I envision that a few years from now when I have a patient waiting for an organ, I could pick the organ from the shelf and save this patient’s life.
Carlos Esquivel, M.D., Ph.D.; Professor of Surgery; Director Pediatric Liver Transplant Program; Chief, Division of Abdominal Transplantation, Stanford University
Nearly thirty years ago, Dr. Esquivel performed a liver transplant on our one-year old daughter. Otherwise healthy, Clare suffered from biliary atresia, a rare pediatric disease in which the bile ducts are malformed and do not drain properly. While Clare’s first liver transplant was initially successful, it subsequently failed as the donor liver came from a younger baby whose hepatic vessels were too small for a one-year old. A national emergency call went out for a second cadaver liver, this time procured from a 10-year who had died in a terrible accident playing in his back yard. That transplant was successful; our next hurdle was to manage rejection with a promising new immunosuppression drug. We thought we were out of the woods. But then we drew the unlikeliest and unluckiest of outcomes: unbeknownst to the doctors at the time, some young children are genetically pre-disposed to contracting a wild lymphoma-like disease from anti-rejection drugs. Despite her well-functioning new liver, Clare unexplainably died some months later.
Recently described by one Mass General surgeon as a sophisticated but straightforward plumbing operation, organ transplantation is now practiced in more than 250 medical centers in the U.S. It is big business, but it is heavily supply constrained. Roughly 40,000 organ transplants were performed in the US in 2020, the vast majority from cadaver organs. Many patients die each year before a suitable organ becomes available—there are more than 100,000 patients on the waitlist and likely another 100,000 candidates who do not have access to informed health care that would allow them to join the waitlist. While managing post-transplant rejection (the biggest cause of transplant failure) has improved with new drug regimens, much of the process we experienced — anxious waiting as the patient deteriorates, uncertainties of waitlist matching, and undergoing a transplant with a cadaver organ — has not changed.
The methods of producing and procuring replacement organs will undergo dramatic change in the next decade. Through our 2032 class discussions of CRISPR-Cas9 genome editing, the Broad Institute, Twist Bioscience and Ginkgo — we have gotten a glimpse of technology and tools that may alleviate the organ shortage and eventually make Dr. Esquivel’s vision of off-the-shelf organs a reality, maybe not by 2032, but perhaps shortly after.
in January of this year, a pig was genetically engineered for the first xenotransplantation of an animal heart into a human. Thanks to CRISPR gene editing at Revivicor, the “donor” pig underwent 10 genetic modifications to reduce the likelihood of rejection. Three pig genes that might cause rejection were eliminated and six were added to enhance organ acceptance. Another gene modification suppressed the growth of the pig heart so as to maintain an appropriate size for humans.
Sadly, the recipient patient, who had suffered from severe heart failure, died two months after the xenotransplant; a detailed analysis of the cause of death is yet to be published. Despite this setback, it is likely that we will see continued progress and successful xenotransplants of kidneys, hearts and probably livers well before 2032. (At NYU, kidneys from modified pigs which only required one gene edit have been transplanted into legally deceased patients with no brain function; the deceased recipients did not reject the organs while they were sustained on ventilators).

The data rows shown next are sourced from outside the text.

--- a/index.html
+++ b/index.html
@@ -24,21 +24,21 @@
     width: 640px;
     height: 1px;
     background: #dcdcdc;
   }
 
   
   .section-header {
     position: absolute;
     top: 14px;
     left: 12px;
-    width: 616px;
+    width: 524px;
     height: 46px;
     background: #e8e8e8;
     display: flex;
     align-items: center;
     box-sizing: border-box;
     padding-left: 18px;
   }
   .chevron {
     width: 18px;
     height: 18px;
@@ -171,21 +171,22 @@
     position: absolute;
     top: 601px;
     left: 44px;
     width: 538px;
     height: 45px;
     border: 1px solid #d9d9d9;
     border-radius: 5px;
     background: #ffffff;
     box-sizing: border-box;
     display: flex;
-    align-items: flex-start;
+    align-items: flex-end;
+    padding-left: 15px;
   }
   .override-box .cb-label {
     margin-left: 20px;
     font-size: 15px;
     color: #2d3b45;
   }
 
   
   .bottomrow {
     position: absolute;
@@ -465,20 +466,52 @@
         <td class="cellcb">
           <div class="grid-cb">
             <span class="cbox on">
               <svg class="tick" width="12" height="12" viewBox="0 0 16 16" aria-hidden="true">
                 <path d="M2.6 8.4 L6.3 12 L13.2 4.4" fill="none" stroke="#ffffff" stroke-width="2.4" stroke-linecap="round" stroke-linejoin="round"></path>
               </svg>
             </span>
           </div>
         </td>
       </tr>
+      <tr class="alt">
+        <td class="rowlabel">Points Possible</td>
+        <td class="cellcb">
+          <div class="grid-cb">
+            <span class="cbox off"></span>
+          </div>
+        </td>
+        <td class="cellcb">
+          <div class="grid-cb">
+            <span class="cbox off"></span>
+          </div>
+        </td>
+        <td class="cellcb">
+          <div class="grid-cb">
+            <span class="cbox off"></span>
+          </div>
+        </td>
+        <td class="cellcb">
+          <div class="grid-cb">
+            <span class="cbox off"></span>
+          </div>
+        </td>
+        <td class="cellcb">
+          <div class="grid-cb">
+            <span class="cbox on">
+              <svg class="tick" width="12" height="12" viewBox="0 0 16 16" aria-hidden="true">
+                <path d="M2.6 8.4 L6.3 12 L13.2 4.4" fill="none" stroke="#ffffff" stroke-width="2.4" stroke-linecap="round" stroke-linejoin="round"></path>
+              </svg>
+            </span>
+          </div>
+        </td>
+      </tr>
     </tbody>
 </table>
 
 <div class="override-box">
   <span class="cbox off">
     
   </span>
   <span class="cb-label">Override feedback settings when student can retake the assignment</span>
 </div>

Fraught with complex technical, environmental, and ethical issues, engineering animal organs and tissues for transplant is a stop-gap measure at best. Further out—hopefully before 2042– Dr. Esquivel’s vision will be realized with tissue-engineered organs. Grown on a bio compatible scaffold, these 3-D printed organs may be engineered with induced pluripotent stem (iPS) cells that are friendly to the recipient, eliminating or reducing the rejection problem. Needless to say, designing effective scaffolding material and the creation of complex vascular structures are daunting tasks.

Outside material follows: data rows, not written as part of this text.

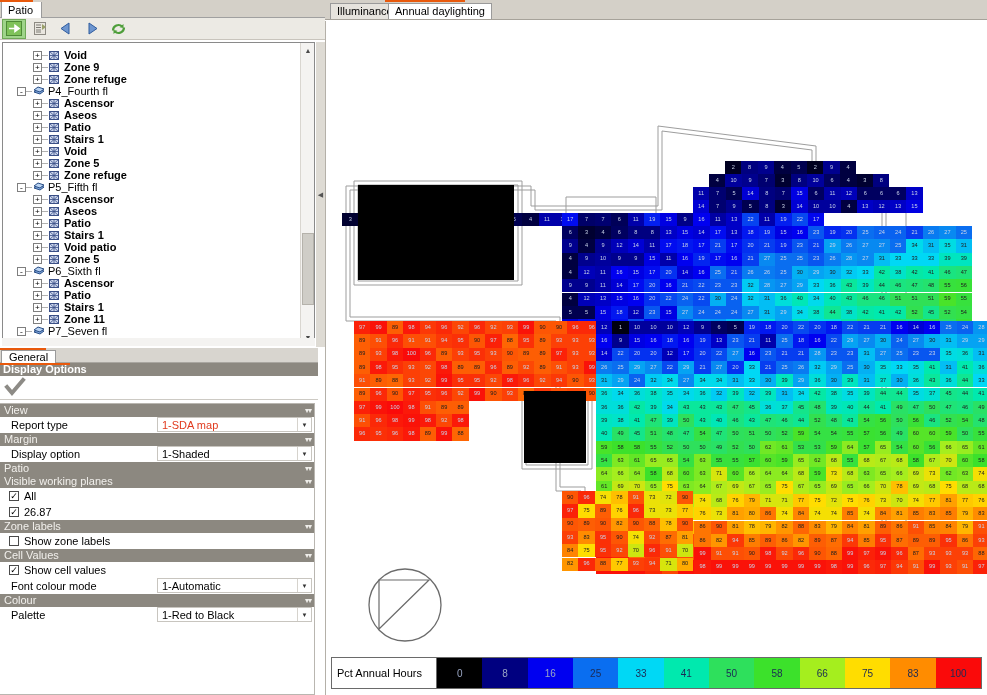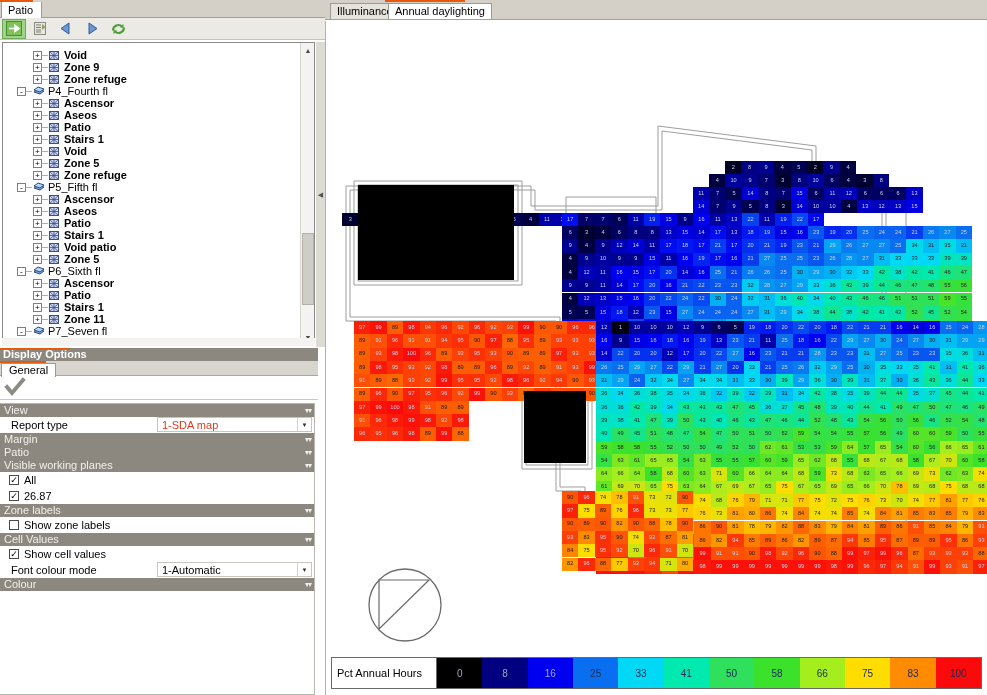--- a/index.html
+++ b/index.html
@@ -575,27 +575,27 @@
       <div class="sb-arrow" style="position:absolute;bottom:0;left:0;">▼</div>
     </div>
   </div>
   <div id="tree-hscroll"></div>
 
   <div id="vsplit">
     <span class="grip">◀</span>
   </div>
 
   <div id="display-options">
+    <div id="do-tabstrip">
+      <div class="accent"></div>
+      <div class="tab-general">General</div>
+    </div>
     <div id="do-header">
       <div class="accent"></div>
       <span>Display Options</span>
-    </div>
-    <div id="do-tabstrip">
-      <div class="accent"></div>
-      <div class="tab-general">General</div>
     </div>
     <div id="do-toolbar">
       <div>
         <svg width="22" height="20" viewBox="0 0 22 20">
           <path d="M3 10 L8 16 L19 3" fill="none" stroke="#8d8b86" stroke-width="4" stroke-linecap="square"></path>
         </svg>
       </div>
     </div>
     <div id="do-props">
         <div class="grp">
@@ -606,20 +606,27 @@
           <div class="lbl">Report type</div>
           <div class="val red">
             <span>1-SDA map</span>
             <span class="caret">▼</span>
           </div>
         </div>
         <div class="grp">
           <span>Margin</span>
           <span class="chev">▾▾</span>
         </div>
+        <div class="row">
+          <div class="lbl">Display option</div>
+          <div class="val">
+            <span>1-Shaded</span>
+            <span class="caret">▼</span>
+          </div>
+        </div>
         <div class="grp">
           <span>Patio</span>
           <span class="chev">▾▾</span>
         </div>
         <div class="grp">
           <span>Visible working planes</span>
           <span class="chev">▾▾</span>
         </div>
         <div class="chkrow">
           <span class="chk">✓</span>
@@ -648,20 +655,27 @@
         <div class="row">
           <div class="lbl">Font colour mode</div>
           <div class="val">
             <span>1-Automatic</span>
             <span class="caret">▼</span>
           </div>
         </div>
         <div class="grp">
           <span>Colour</span>
           <span class="chev">▾▾</span>
+        </div>
+        <div class="row">
+          <div class="lbl">Palette</div>
+          <div class="val">
+            <span>1-Red to Black</span>
+            <span class="caret">▼</span>
+          </div>
         </div>
       </div>
   </div>
 
   <div id="main">
     <div id="main-tabstrip">
       <div class="accent"></div>
       <div class="mtab" id="mtab0" style="left:5px;">Illuminance</div>
       <div class="mtab sel" id="mtab1" style="left:63px;">Annual daylighting</div>
     </div>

The development will be leveraged through the use of bio 3-D printing and common platforms to grow different types of tissue—skin (which has already been produced and tested in humans), organs, cartilage, etc. Since tissue engineering offers broader applications and relies on more widely-used technologies such as 3-D printing, it will enjoy more rapid cost reduction than engineering animal organs.
In 2032, and certainly in 2042, we will look back and think how primitive organ transplants were at the turn of the millennium. Of course, off-the-shelf organs will introduce new ethical and social issues. But despite such challenges, having lived through a pre-millennium transplant, I am enthusiastic about the technologies that will realize Dr. Esquivel’s vision.
Mary Sauer is a senior fellow in the Harvard Advanced Leadership Initiative. She co-founded, oversaw an IPO, and then sold Sonic Solutions, a digital media software company that won an Emmy for digital audio signal processing technology used to remove noise from analog recordings for release on digital formats. Her personal passions include the art, social and economic life of Renaissance Italy and summer sailing with her family.